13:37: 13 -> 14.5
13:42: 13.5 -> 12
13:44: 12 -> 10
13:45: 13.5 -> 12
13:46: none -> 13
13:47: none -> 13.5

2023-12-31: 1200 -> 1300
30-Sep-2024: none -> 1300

------------------------------------

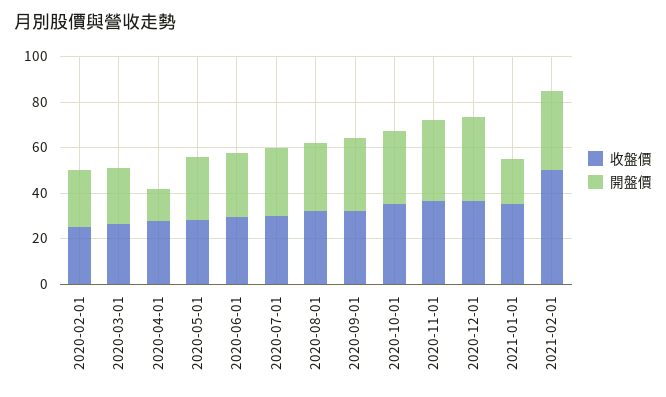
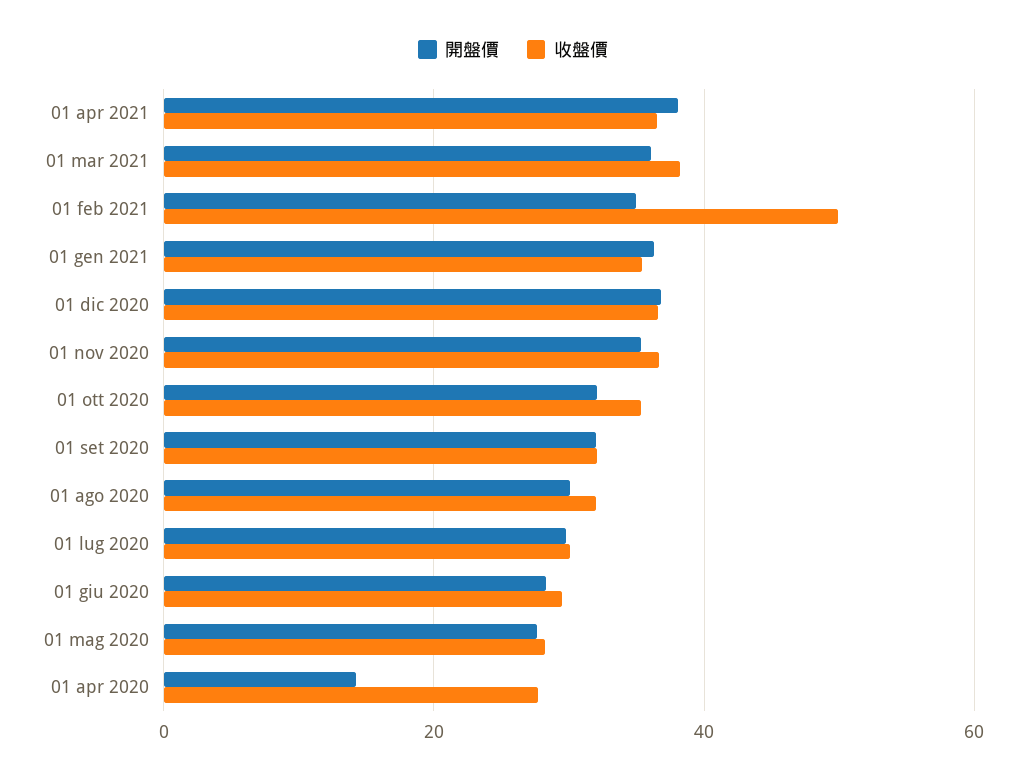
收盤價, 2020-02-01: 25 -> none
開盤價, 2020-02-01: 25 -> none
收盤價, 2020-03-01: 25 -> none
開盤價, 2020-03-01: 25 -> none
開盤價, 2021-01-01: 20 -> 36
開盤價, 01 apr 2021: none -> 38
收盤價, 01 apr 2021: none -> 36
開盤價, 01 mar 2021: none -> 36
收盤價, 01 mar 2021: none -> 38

------------------------------------

**Work order**
Scan the lines above for "13:37: 13 -> 14.5" and for "30-Sep-2024: none -> 1300". Repeat exactly the line holding each of them and every line in between.

**Result for this exercise**
13:37: 13 -> 14.5
13:42: 13.5 -> 12
13:44: 12 -> 10
13:45: 13.5 -> 12
13:46: none -> 13
13:47: none -> 13.5

2023-12-31: 1200 -> 1300
30-Sep-2024: none -> 1300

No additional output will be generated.